EXERCISE: Print the line containing "[272,436,362,451] limiteed ->" and each line after it to the end of the material below. Print nothing else.

··· DATA UNDER STUDY

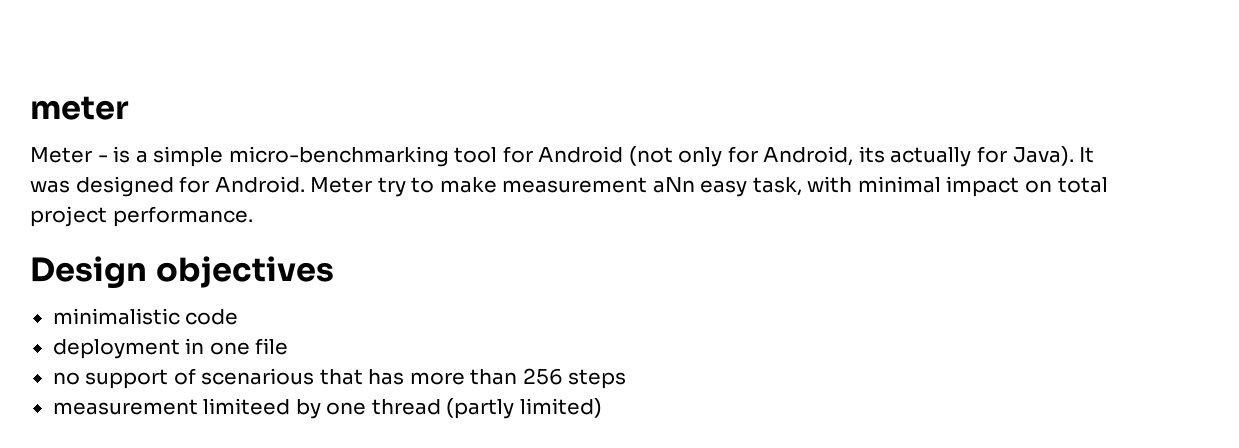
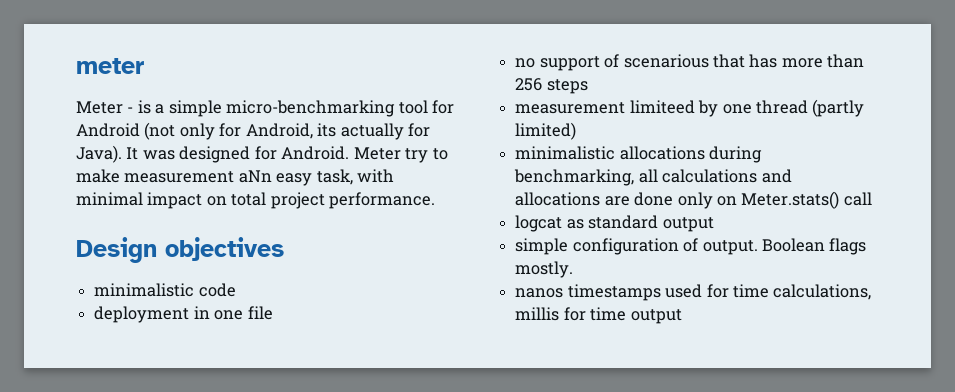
(602, 408) none -> [515,146,763,163] [514,169,792,186] [515,191,872,209] [515,215,714,232] [515,238,867,255] [515,261,574,278] [515,284,872,301] [515,307,682,324] // minimalistic allocations during benchmarking, all calculations and allocations are done only on Meter.stats() call // logcat as standard output // simple configuration of output. Boolean flags mostly. // nanos timestamps used for time calculations, millis for time output

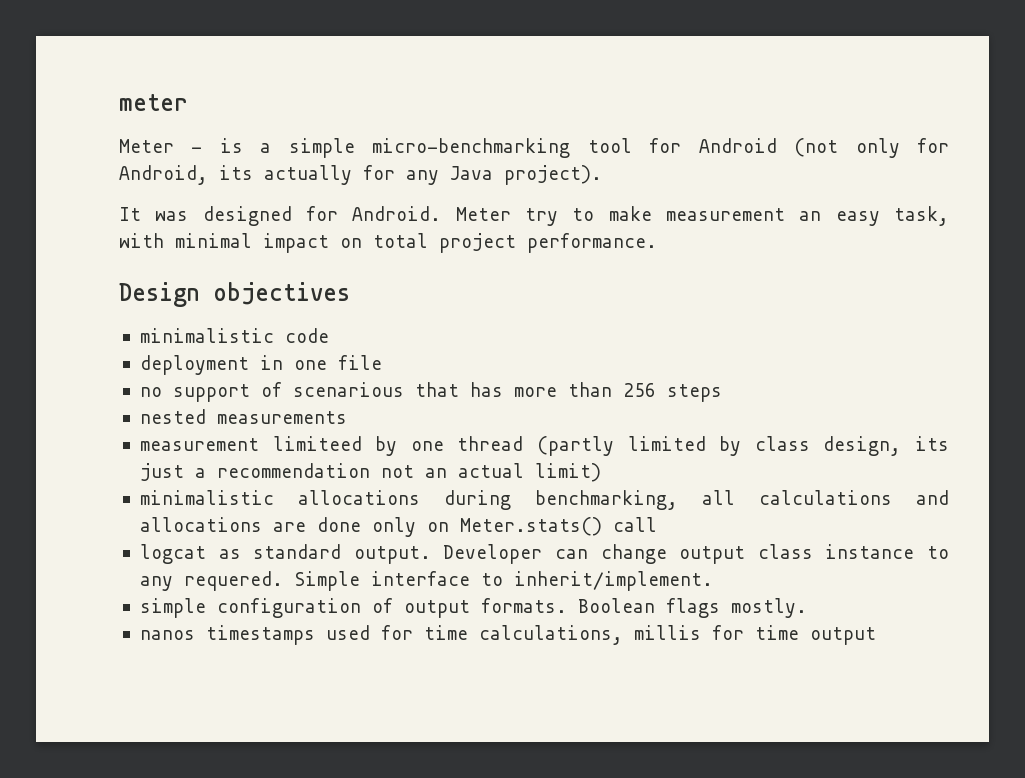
[76,145,122,163] Java). -> [406,165,602,185] any Java project). //
[238,170,272,183] aNn -> [799,211,822,221] an
(588, 86) none -> [139,409,347,424] // nested measurements
[515,122,577,140] limited) -> [627,436,950,456] [139,463,601,482] limited by class design, its just a recommendation not an actual limit)
[662,217,714,232] output -> [353,544,950,564] [139,571,713,591] output. Developer can change output class instance to any requered. Simple interface to inherit/implement.
[702,240,758,255] output. -> [403,598,567,618] output formats.

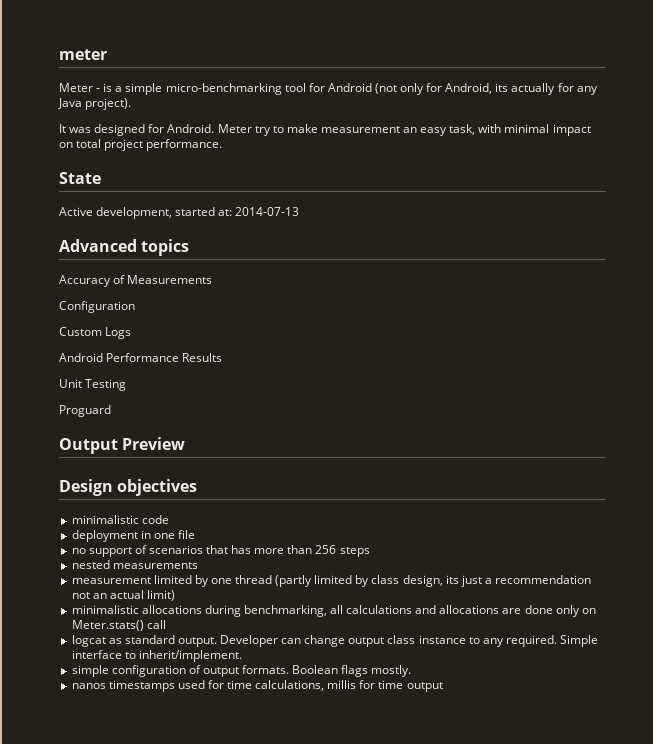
(657, 243) none -> [59,172,101,184] [59,207,300,219] [59,239,190,256] [59,275,213,287] [59,301,135,313] [59,327,132,339] [59,353,223,362] [59,379,127,391] [59,405,111,417] [59,437,186,454] // State // Active development, started at: 2014-07-13 // Advanced topics // Accuracy of Measurements // Configuration // Custom Logs // Android Performance Results // Unit Testing // Proguard // Output Preview
[292,382,404,397] scenarious -> [148,545,203,554] scenarios
[272,436,362,451] limiteed -> [153,575,192,584] limited
[183,571,283,591] requered. -> [505,635,557,647] required.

······

EXERCISE ANSWER:
[272,436,362,451] limiteed -> [153,575,192,584] limited
[183,571,283,591] requered. -> [505,635,557,647] required.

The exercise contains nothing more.